Muslime, die schon lange in Deutschland leben, sind vergleichsweise gut integriert. Doch es gibt auch Schattenseiten, glaubt eine Bertelsmannstudie.

Im europäischen Vergleich steht Deutschland bei der Integration gut da Foto: dpa

Gütersloh epd | Die Integration von Muslimen in Deutschland macht laut einer aktuellen Studie deutliche Fortschritte. Muslime seien spätestens seit der zweiten Generation mehrheitlich in der Mitte der Gesellschaft angekommen, erklärte die Bertelsmann Stiftung am Donnerstag in Gütersloh bei der Vorstellung des „Religionsmonitors 2017“.

Besonders erfolgreich verlaufe die Integration der rund 4,7 Millionen in Deutschland lebenden Muslime in den Arbeitsmarkt. Drei von vier Kindern muslimischer Einwanderer (73 Prozent) wachsen der Studie zufolge mit Deutsch als erster Sprache auf. Ihr Anteil steige von Generation zu Generation.

Der Grad der Beschäftigung von Muslimen unterscheide sich kaum vom Bundesdurchschnitt der deutschen Erwerbsbevölkerung, hieß es. Rund 60 Prozent der Muslime arbeiteten in Vollzeit, 20 Prozent in Teilzeitstellen. Auch die Arbeitslosenquote gleiche sich an. Muslimische Folgegenerationen holten den Bildungsrückstand ihrer Eltern und Großeltern zunehmend auf. In Deutschland verlasse jedoch noch mehr als jeder dritte muslimische Jugendliche (36 Prozent) vor Ende des 17. Lebensjahres die Schule. In Frankreich, wo Kinder gemeinsam länger lernten, sei es nur jeder neunte (elf Prozent).
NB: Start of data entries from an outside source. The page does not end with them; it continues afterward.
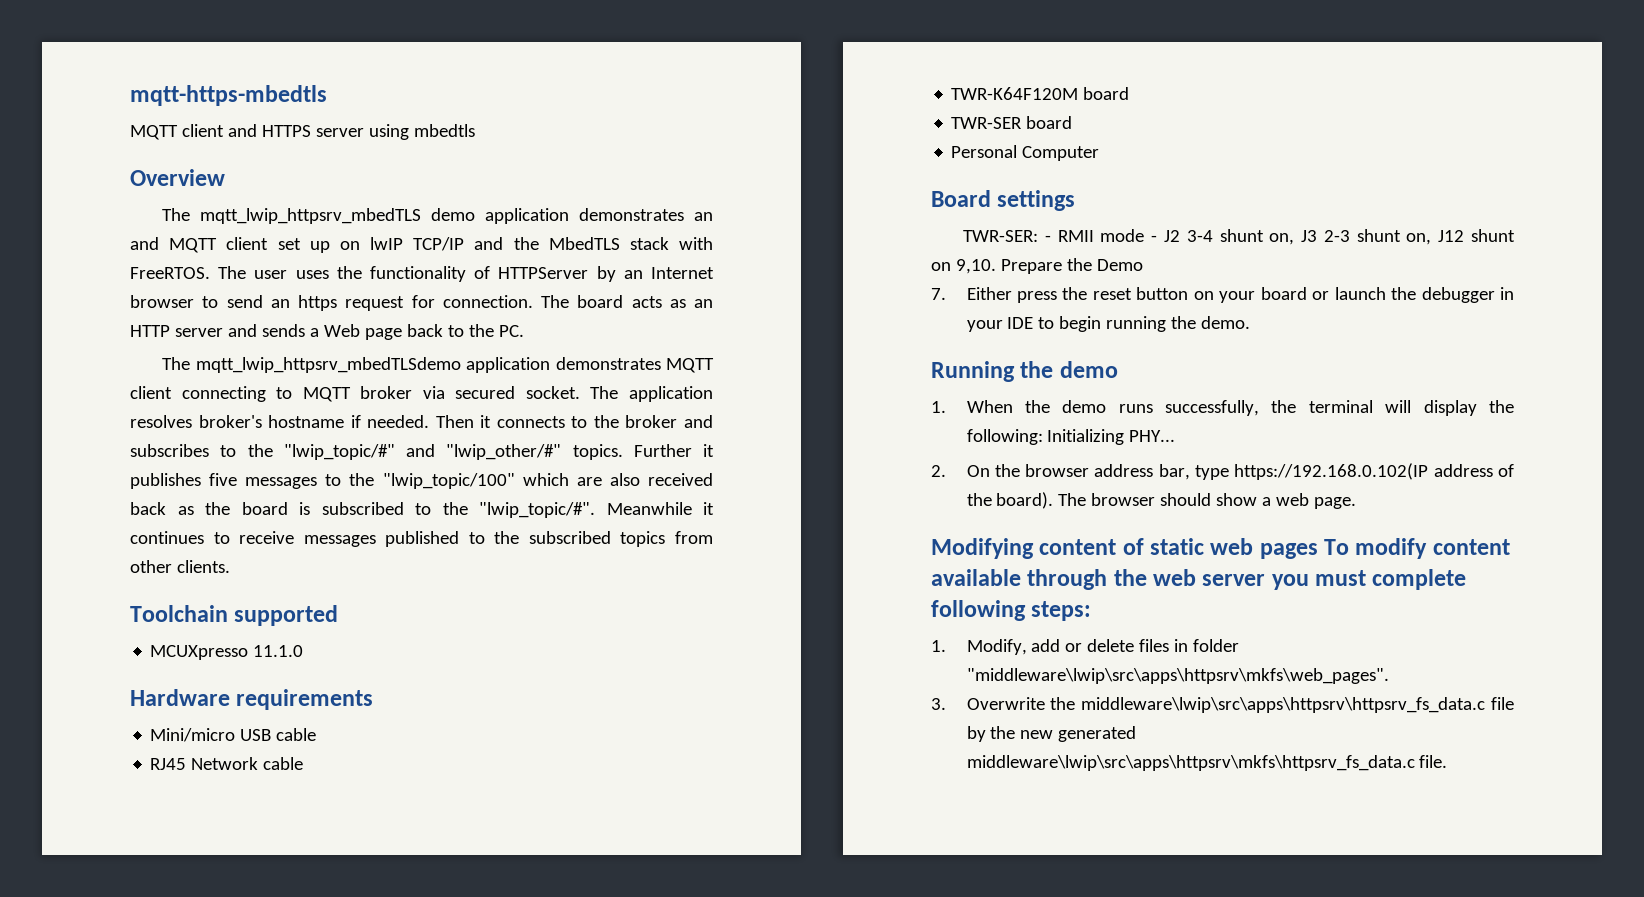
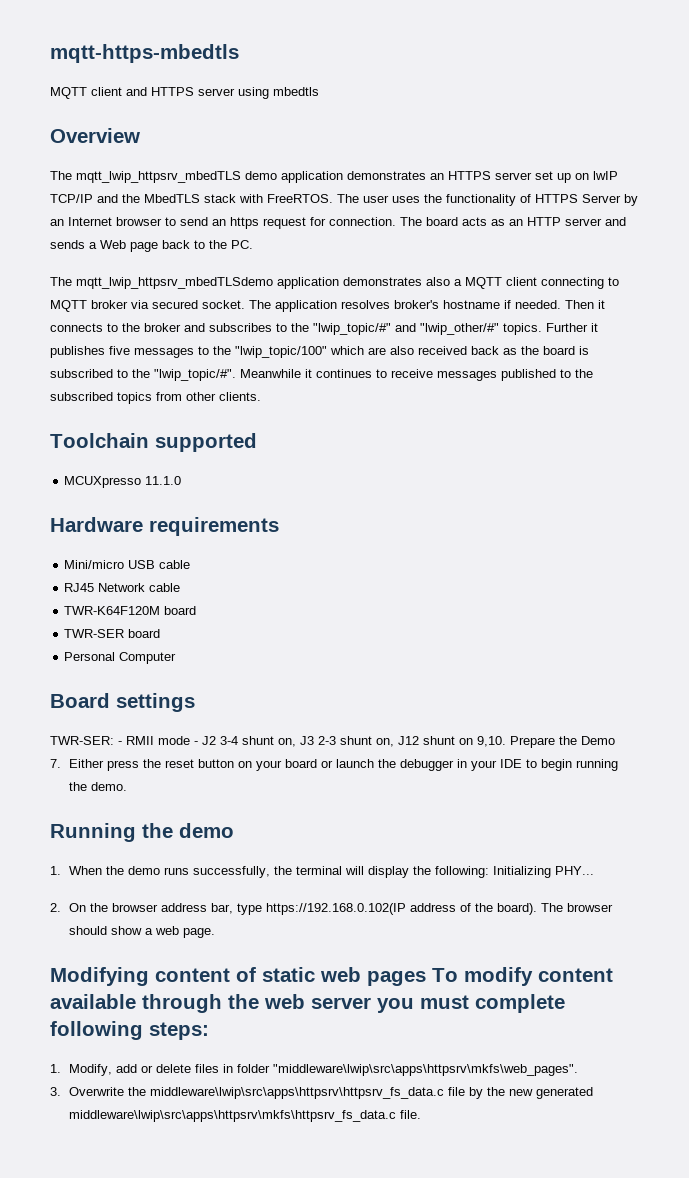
[130,237,269,253] and MQTT client -> [448,171,532,180] HTTPS server
[498,267,589,279] HTTPServer -> [535,194,621,203] HTTPS Server
(661, 363) none -> [426,277,462,286] also a

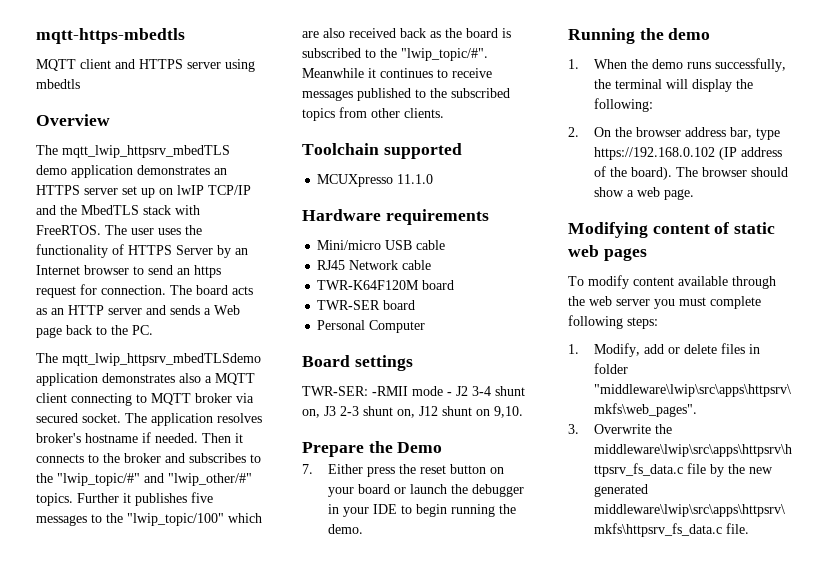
[118,736,154,745] - RMII -> [372,386,408,396] -RMII
(506, 741) none -> (523, 412) //
[492,866,594,878] Initializing PHY... -> (654, 105) none
[265,903,406,915] https://192.168.0.102(IP -> [594,147,738,160] https://192.168.0.102 (IP
(426, 978) none -> (647, 254) //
Die Studie bemängelte, dass es für hochreligiöse Muslime in Deutschland schwer sei, einen qualifizierten Job zu finden. Sie verdienten erheblich weniger als Muslime, die ihre Religion nicht praktizierten. In Großbritannien hingegen seien sehr religiöse Muslime bei gleicher Qualifikation in den gleichen Berufsfeldern vertreten.

Deutschland habe bei der rechtlichen Anerkennung muslimischer Religionsgemeinschaften und in der Antidiskriminierungspolitik noch einen Nachholbedarf, erklärte die Islamexpertin der Bertelsmann Stiftung, Yasemin El-Menour. Die Autoren der Studie beklagen zudem, dass die Integrationsleistungen von Muslimen in Deutschland zu wenig gewürdigt würden. So gebe jeder fünfte Bundesbürger (19 Prozent) an, keine Muslime als Nachbarn haben zu wollen.

Der Religionsmonitor der Bertelsmann Stiftung vergleicht international die Bedeutung von Religion für den gesellschaftlichen Zusammenhalt. Grundlagen sind repräsentative Bevölkerungsumfragen. Die Studie wurde im Auftrag der Bertelsmann Stiftung vom Zentrum für Türkeistudien und Integrationsforschung an der Universität Duisburg-Essen durchgeführt.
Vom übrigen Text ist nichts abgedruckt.